Detailed Documentation

This document presents a MATLAB-based solution for Vehicle Routing Problems (VRP) using genetic algorithms. The implemented routine solves basic VRP scenarios through evolutionary computation techniques. The VRP.M file contains predefined parameters including: the distance matrix between supply points, population size, crossover rate, mutation rate, and maximum generations. The genetic algorithm employs route length as the fitness function, with constraint violations handled by incorporating penalty factors in the LEN calculation function.
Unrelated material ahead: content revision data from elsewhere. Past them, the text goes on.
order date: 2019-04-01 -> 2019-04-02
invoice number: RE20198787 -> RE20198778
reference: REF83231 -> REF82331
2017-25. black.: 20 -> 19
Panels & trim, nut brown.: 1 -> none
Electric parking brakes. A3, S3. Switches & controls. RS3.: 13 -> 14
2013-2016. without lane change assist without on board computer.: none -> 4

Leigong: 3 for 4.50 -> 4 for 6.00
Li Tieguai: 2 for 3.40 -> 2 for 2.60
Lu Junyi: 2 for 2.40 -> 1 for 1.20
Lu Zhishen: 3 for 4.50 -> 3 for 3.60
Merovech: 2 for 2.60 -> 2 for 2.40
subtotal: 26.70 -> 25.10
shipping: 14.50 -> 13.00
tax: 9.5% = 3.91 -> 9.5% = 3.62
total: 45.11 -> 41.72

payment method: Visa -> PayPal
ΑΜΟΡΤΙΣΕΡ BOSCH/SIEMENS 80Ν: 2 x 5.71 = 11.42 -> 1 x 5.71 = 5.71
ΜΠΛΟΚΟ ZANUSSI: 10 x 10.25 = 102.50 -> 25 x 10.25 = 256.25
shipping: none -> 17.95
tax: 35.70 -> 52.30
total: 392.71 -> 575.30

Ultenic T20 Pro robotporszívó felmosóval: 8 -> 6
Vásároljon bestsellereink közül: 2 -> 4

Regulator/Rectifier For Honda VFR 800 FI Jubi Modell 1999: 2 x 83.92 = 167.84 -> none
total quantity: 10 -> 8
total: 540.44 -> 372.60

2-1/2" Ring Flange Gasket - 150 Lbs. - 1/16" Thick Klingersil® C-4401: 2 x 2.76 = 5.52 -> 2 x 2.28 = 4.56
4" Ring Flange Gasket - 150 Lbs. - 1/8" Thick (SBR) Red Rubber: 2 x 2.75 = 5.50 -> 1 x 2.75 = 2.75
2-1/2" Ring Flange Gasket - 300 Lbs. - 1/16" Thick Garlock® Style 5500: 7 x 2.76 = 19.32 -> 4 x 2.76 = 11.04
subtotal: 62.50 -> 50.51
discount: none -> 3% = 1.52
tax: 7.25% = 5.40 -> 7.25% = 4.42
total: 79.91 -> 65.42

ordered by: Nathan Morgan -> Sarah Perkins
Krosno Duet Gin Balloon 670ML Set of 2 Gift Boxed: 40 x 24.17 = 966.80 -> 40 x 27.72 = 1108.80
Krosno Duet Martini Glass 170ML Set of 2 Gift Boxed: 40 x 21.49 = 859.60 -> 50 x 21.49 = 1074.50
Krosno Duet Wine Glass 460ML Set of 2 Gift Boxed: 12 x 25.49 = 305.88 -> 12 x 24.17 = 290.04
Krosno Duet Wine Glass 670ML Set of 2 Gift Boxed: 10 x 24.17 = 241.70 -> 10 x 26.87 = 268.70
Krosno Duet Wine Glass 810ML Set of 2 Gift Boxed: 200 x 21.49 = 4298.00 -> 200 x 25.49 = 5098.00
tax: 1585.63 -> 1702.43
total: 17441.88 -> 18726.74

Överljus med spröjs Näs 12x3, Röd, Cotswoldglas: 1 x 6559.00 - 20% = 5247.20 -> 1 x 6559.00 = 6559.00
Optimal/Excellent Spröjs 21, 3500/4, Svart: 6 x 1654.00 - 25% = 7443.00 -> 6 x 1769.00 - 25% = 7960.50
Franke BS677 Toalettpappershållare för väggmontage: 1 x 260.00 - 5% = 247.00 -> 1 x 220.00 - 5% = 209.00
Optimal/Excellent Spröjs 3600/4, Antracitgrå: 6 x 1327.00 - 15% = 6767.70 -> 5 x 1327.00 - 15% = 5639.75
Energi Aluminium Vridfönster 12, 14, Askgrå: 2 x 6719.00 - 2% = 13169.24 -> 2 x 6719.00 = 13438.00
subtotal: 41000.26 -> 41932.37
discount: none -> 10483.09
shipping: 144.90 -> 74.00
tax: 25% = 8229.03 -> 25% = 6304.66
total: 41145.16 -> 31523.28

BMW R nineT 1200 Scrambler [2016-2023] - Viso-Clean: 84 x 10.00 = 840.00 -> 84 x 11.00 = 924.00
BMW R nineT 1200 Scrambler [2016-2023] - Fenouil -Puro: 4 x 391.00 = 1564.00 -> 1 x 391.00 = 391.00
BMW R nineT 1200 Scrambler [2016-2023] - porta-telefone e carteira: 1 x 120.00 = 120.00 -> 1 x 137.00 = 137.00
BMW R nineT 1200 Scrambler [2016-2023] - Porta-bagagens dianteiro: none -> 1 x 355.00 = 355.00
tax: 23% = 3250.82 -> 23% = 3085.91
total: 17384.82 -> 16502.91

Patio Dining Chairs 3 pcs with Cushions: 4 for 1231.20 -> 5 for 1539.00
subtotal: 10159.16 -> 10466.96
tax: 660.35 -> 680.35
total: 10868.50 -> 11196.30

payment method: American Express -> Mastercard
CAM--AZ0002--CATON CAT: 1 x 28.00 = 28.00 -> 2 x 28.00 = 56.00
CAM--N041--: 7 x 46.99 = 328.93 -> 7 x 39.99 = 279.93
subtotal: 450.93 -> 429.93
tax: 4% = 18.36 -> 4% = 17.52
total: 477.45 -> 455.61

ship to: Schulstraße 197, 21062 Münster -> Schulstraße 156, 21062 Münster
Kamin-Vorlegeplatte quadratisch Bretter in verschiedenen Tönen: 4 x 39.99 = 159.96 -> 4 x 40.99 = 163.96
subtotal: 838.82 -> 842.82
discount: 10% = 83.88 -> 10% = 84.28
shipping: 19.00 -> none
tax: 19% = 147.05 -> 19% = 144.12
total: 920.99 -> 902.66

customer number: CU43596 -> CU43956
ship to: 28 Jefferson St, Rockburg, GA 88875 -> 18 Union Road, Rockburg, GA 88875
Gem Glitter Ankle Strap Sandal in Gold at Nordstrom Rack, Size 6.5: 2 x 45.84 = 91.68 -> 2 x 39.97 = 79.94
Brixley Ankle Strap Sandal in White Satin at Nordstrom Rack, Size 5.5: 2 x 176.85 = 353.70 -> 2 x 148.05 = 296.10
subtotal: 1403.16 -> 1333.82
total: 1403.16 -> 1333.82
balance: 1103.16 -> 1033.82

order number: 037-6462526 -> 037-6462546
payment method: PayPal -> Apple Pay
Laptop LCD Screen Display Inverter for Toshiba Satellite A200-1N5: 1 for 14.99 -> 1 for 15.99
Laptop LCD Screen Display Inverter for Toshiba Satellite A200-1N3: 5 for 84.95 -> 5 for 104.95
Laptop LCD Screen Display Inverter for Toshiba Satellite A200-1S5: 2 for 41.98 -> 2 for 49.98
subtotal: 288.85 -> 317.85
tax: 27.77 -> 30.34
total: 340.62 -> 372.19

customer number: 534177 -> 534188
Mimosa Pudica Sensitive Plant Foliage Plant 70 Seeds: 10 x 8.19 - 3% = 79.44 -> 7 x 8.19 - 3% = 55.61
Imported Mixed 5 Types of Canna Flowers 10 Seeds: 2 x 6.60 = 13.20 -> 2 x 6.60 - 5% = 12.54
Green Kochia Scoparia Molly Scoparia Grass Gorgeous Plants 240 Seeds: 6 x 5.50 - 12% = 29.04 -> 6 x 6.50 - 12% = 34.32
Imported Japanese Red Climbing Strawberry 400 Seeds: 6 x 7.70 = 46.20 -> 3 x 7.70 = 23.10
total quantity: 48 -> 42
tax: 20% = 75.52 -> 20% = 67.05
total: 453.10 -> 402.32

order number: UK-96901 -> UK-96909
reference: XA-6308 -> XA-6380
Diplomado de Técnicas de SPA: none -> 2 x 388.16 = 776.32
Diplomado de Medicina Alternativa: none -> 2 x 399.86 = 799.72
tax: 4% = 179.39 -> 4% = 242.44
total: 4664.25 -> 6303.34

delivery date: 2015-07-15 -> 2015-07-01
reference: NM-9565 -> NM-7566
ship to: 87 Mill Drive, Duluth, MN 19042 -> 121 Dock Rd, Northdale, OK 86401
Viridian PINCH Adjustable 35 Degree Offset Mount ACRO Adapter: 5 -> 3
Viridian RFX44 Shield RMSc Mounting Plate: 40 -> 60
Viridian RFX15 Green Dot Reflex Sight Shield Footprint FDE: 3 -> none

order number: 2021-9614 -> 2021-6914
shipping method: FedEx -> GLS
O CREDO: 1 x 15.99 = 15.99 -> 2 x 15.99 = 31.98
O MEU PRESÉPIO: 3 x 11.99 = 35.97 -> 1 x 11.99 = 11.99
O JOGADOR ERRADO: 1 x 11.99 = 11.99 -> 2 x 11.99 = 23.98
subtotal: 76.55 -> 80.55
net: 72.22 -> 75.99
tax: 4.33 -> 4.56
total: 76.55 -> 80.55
For implementation simplicity, infeasible routes that violate constraints receive a fixed penalty of 100 distance units added to their total length. The chromosome representation encodes vehicle routes as sequences of customer indices, while specialized genetic operators ensure valid route formation. Beyond providing executable VRP solution code, this documentation elaborates on genetic algorithm fundamentals including population initialization, tournament selection, ordered crossover, and swap mutation mechanisms tailored for routing problems. The content also discusses typical VRP applications in logistics optimization and supply chain management. This comprehensive guide aims to facilitate understanding of both MATLAB programming techniques and evolutionary algorithm applications for complex combinatorial optimization problems.